I was initially keen to read John Irving’s colorful examination of bisexuality in its early 1950s Vermont setting.
This landscape rapidly becomes a battleground for the emotional growth of writer William Abbott, who strafes the tale with his hopes and fears, his sexual identity reflecting his lifelong intimate yearnings for both men and women.
With most of the action set in the rarefied atmosphere of
an amateur dramatic society, the First Sister Players, the Hadley family
occupies a very special niche in the student world of the Three Rivers Academy.

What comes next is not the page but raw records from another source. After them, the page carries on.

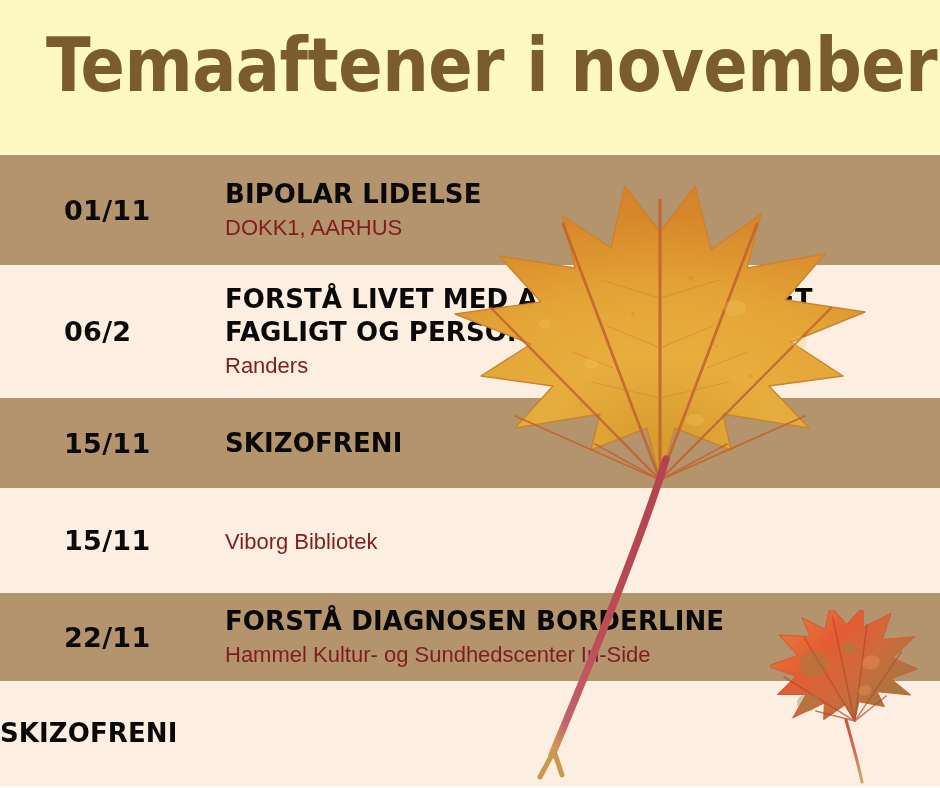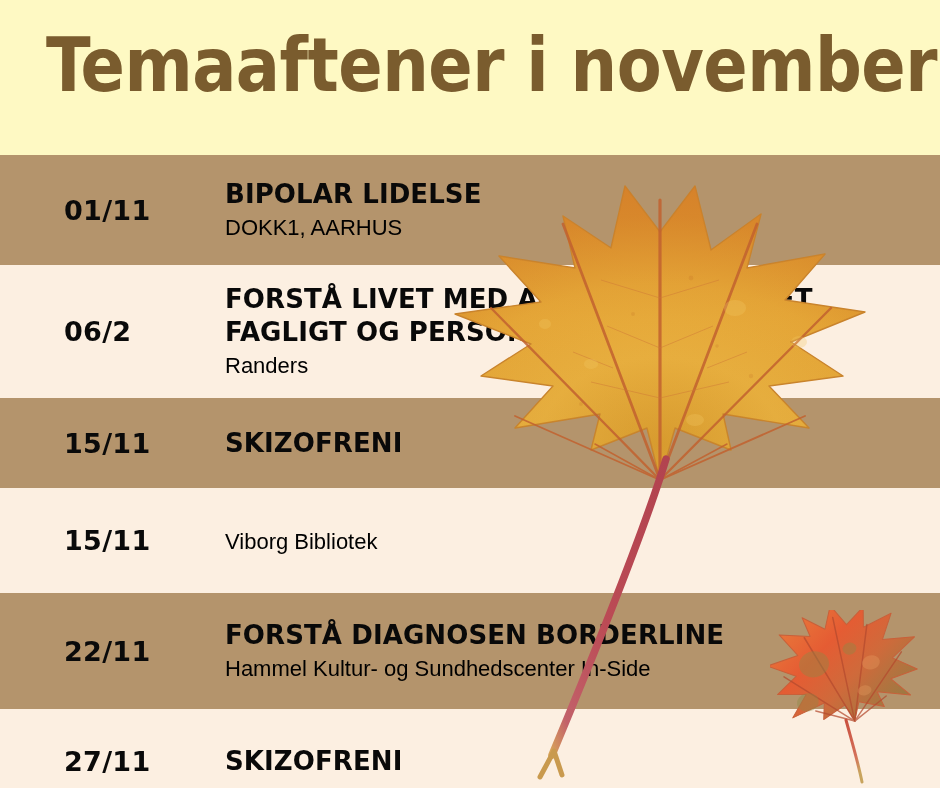"DOKK1, AARHUS" .row-venue { color: #000000 -> #7f1d1d }
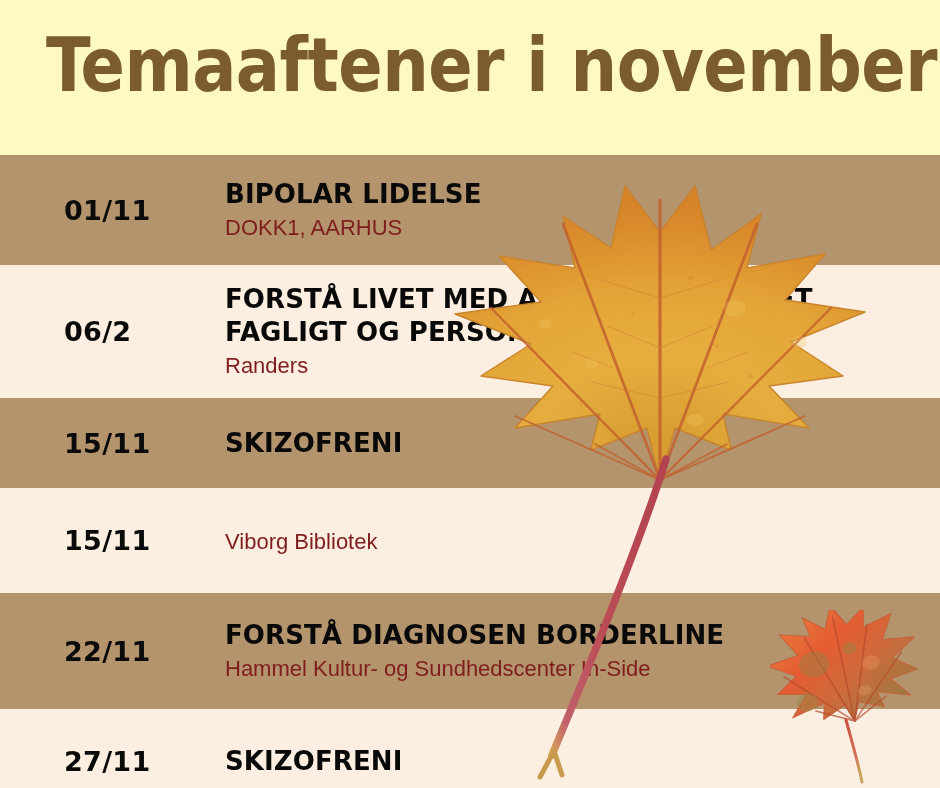"22/11" .r4 { height: 116px -> 88px }
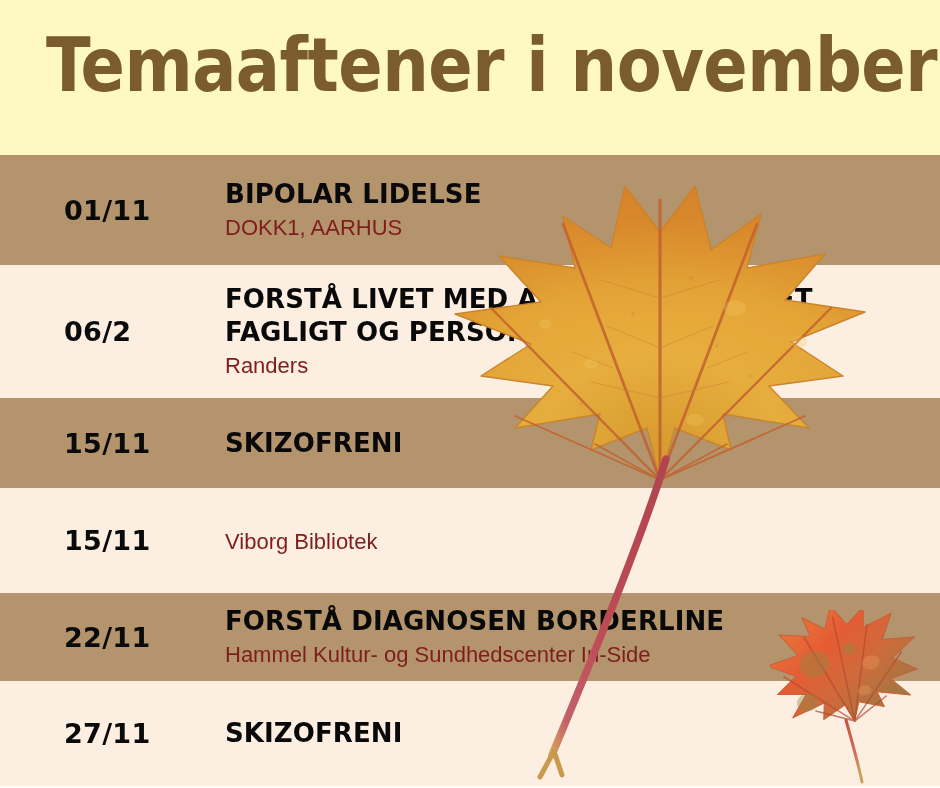"27/11" div.row-date { html: <div>27/11</div> -> none }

There William is viewed as a product of his runaway dad’s offspring, and his “genetic package” progeny. When William’s stepfather--tall, dark, and handsome Richard Abbott--enters his life, Richard's debonair and authoritative presence is a welcome buffer to the homophobic rantings of his mother, Mary Marshall, who
is so upset by certain “sexual matters."
Irving’s novel is a story about love, family secrets, and the more sexual aspects of one man’s growth. But as his tale unfolds in exotic layers of the intimate and the personal, I found that I did not care much for William. While the author’s conceit tries to make us care about his hero and the infinite number of people he meets throughout his life, much of the
surrounding warped reality simply comes across as unbelievable and absurd.
Grandpa Harry, owner of the First Sister Sawmill and Lumberyard, may be a vibrant female impersonator, but not for one second did I believe in this man who likes to act out his closeted cross-dressing fantasies by playing women characters on stage. Then there
is the centerpiece of the novel: enigmatic town librarian Miss Frost, a woman with an unattainable freedom, a certain lawlessness, and an unquestionable sexual presence, whom William meets when Richard gives him his first library card.
Irving seems to imply that William's bisexuality is formed by his early homosexual yearnings, displayed in his "crushes," and most manifested in his inexplicable attraction to Miss Frost. As William’s life spirals though the years, to a summer tour through Europe in 1961 with best friend Tom Atkins to their time in New York in the age of AIDS, there
is a disconnect always suggestive of William’s conflicted sexual behavior. While William is not welcomed by his gay friends, who either refuse to believe that he did really like women or feel that he
is somehow hedging his bets about being gay, I found myself none the wiser regarding the origin or evolution of William’s proclivities.
The story has some lovely tragicomic moments: The use of Shakespeare and Ibsen's plays and the tragic, romantic novels of Baldwin and Flaubert give the tale a symbolic construct, emphasizing the smoke and mirrors of shifting allegiances and sexual role-playing, while also contributing to Irving’s theme of sexual fluidity. Overall, however, I found the story disappointing and a bit boring. Not only is the narrative sacrificed to page upon page of ironical bons mot about college life, we must also wade through William’s labored fantasies about certain aspects of the male and female anatomies. Toward the end of the novel I lost interest, saddled with too much information about every character and circumstance, a technique that seriously compromises the direction of the plot.
Irving ripples into William’s sensual feelings, also mixing the machismo wrestling world with sensitive and closeted locker-room whisperings. In the end,
I grew weary of William and his pretentious angst, his chronic self-involvement and endless love affairs. Too fed up to plod through to the end, I just skimmed to the conclusion.
This is not an author or a title that I will care to seek out again.